Violence spread on December 17 to the town of Shetpe, about 160 kilometers from Aktau and home to the families of striking oil workers. A worker close to the situation in Shetpe told Human Rights Watch that workers and town residents had gathered outside the mayor’s office on December 16 and 17 to demand that communications to Zhanaozen be restored, and on Saturday blocked train traffic through the city. Around 9 p.m. the worker reported to Human Rights Watch the train station was burning and that law enforcement agents, including riot police, had dispersed and fired at the crowd.

A statement issued by the Prosecutor General’s office on December 18, said the crowd at Shetpe ignored “the demands of the police and local law enforcement organs to clear the railway tracks” and that once the police “took measures,” most of the crowd dispersed.  The statement said that “about 50 hooligans actively resisted the police, set fire to the locomotive of a freight train and threw bottles of flammable liquid at the wagons,” and that the perpetrators attacked the police.

The Prosecutor General office’s statement confirms that police fired shots: “the actions of the hooligans threatened the life and health of peaceful citizens and police, [so] the police were forced to use weapons.” It said 12 people were treated for gun wounds and one of the 12 died.

Since December 16, up to several hundred oil workers have been holding solidarity rallies at Yntymak Square near the mayor’s office in Aktau. One worker told Human Rights Watch they are demanding, among other things, that troops be withdrawn from the region. Another worker said that a group of 30 protesters met with the provincial governor, Krymbek Kusherbaev, on December 17 to relay these demands. Workers also told Human Rights Watch that on December 17 and 18 there was heavy police presence at Yntymak Square.

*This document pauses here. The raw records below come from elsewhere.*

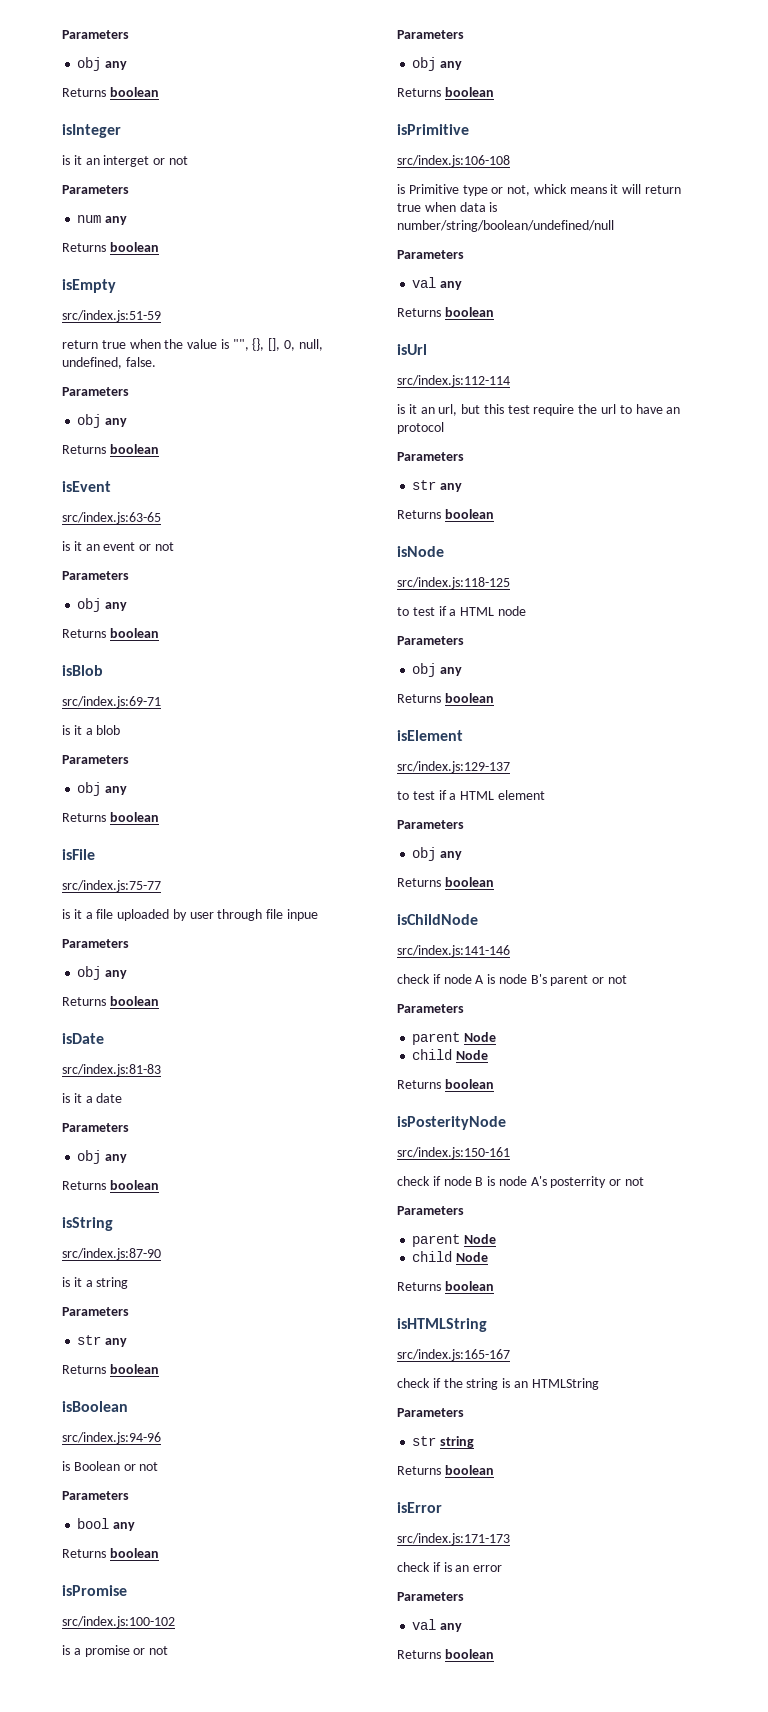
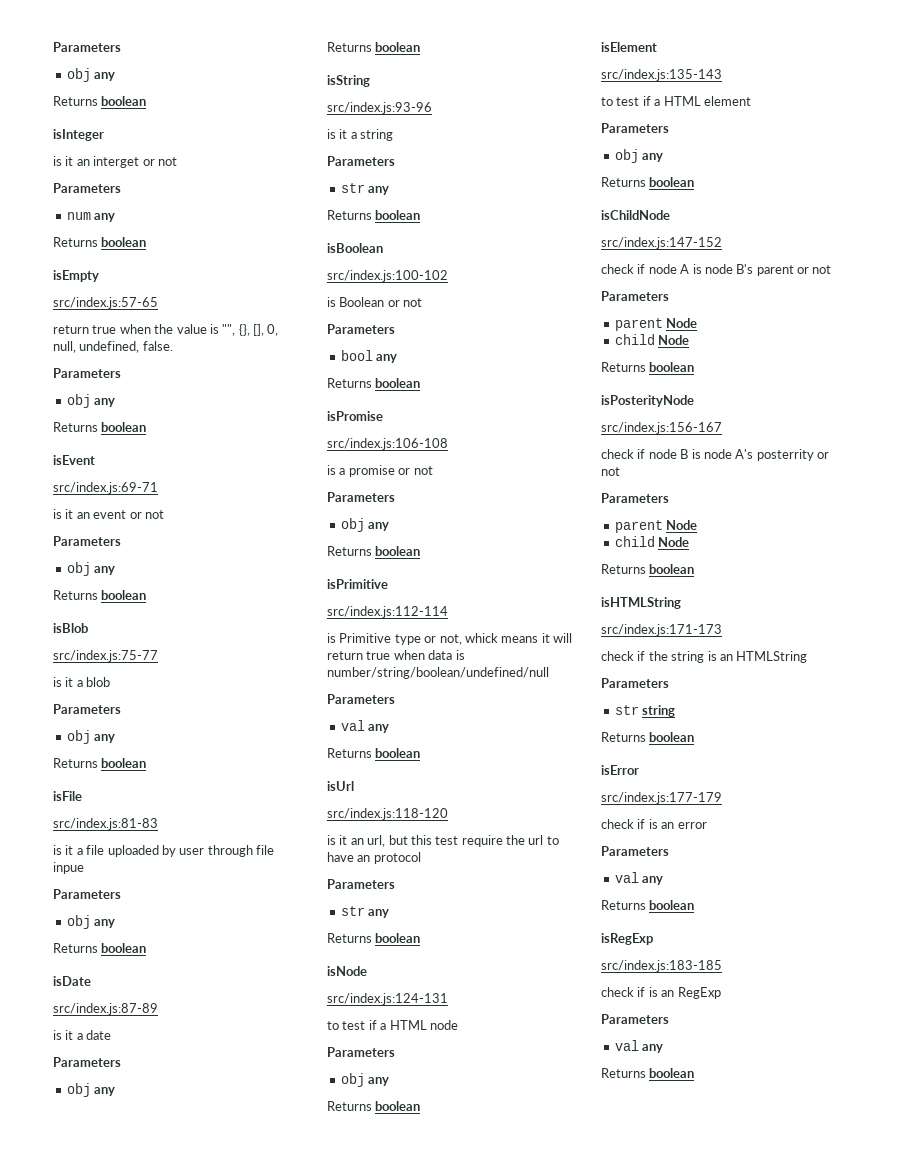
- src/index.js:51-59
+ src/index.js:57-65
- src/index.js:63-65
+ src/index.js:69-71
- src/index.js:69-71
+ src/index.js:75-77
- src/index.js:75-77
+ src/index.js:81-83
- src/index.js:81-83
+ src/index.js:87-89
- src/index.js:87-90
+ src/index.js:93-96
- src/index.js:94-96
+ src/index.js:100-102
- src/index.js:100-102
+ src/index.js:106-108
- src/index.js:106-108
+ src/index.js:112-114
- src/index.js:112-114
+ src/index.js:118-120
- src/index.js:118-125
+ src/index.js:124-131
- src/index.js:129-137
+ src/index.js:135-143
- src/index.js:141-146
+ src/index.js:147-152
- src/index.js:150-161
+ src/index.js:156-167
- src/index.js:165-167
+ src/index.js:171-173
- src/index.js:171-173
+ src/index.js:177-179
+ isRegExp
+ src/index.js:183-185
+ check if is an RegExp
+ Parameters
+ val any
+ Returns boolean

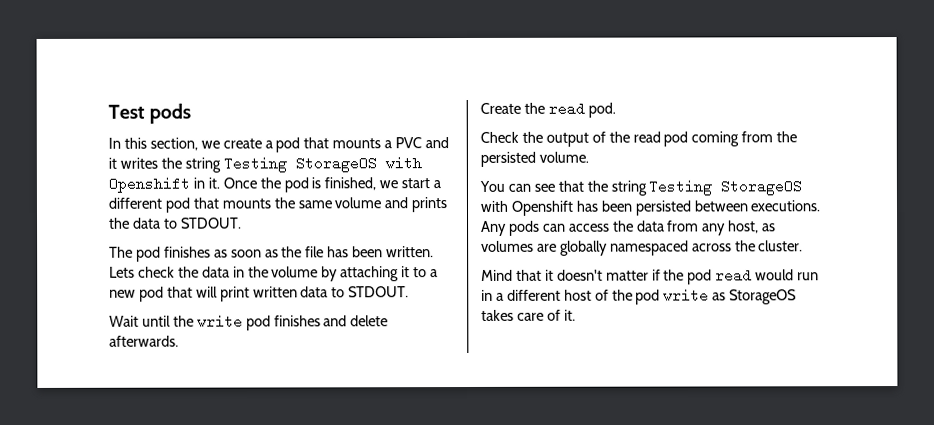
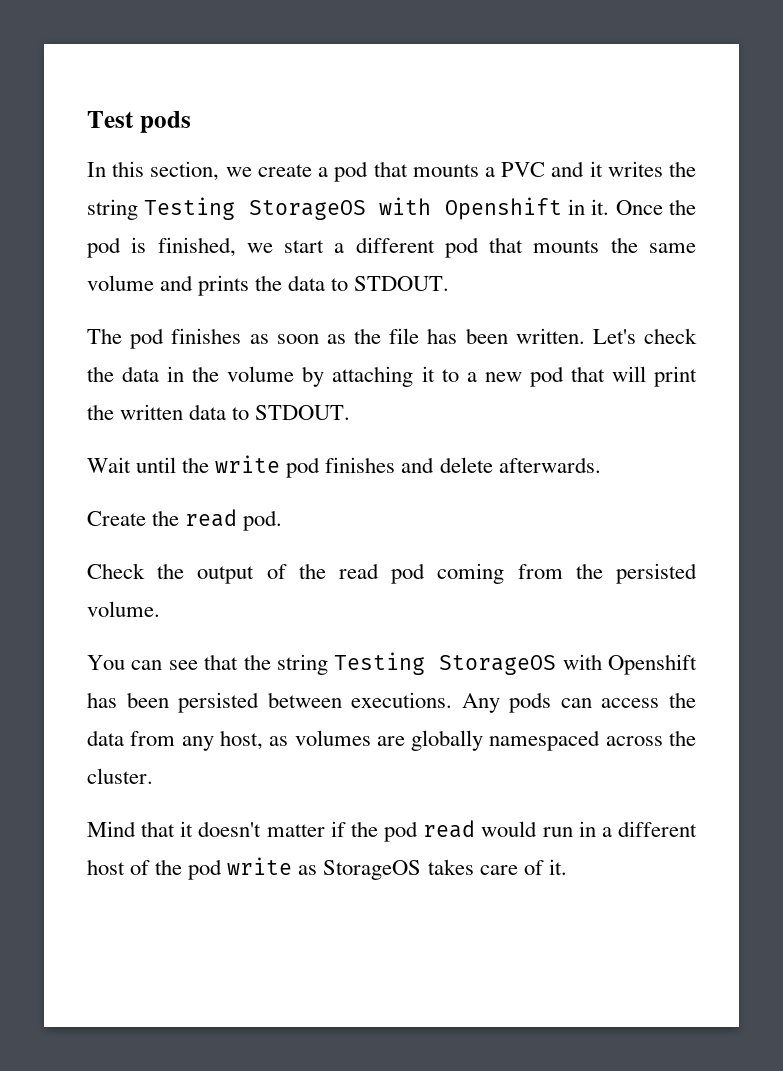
- Lets check the data in the volume by attaching it to a new pod that will print written data to STDOUT.
+ Let's check the data in the volume by attaching it to a new pod that will print the written data to STDOUT.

On December 16, police briefly detained approximately 100 workers who gathered at Yntymak Square in Aktau after the violence erupted in Zhanaozen, according to a worker close to the situation in Aktau. That evening, police also detained Nuriyash Abdraimova, the first secretary of the Mangistau region branch of the now-suspended Communist Party of Kazakhstan, who was also at the square. People close to Abdraimova reported that on December 17, she was sentenced to seven days’ administrative detention.  Human Rights Watch was not able to confirm the grounds for her arrest.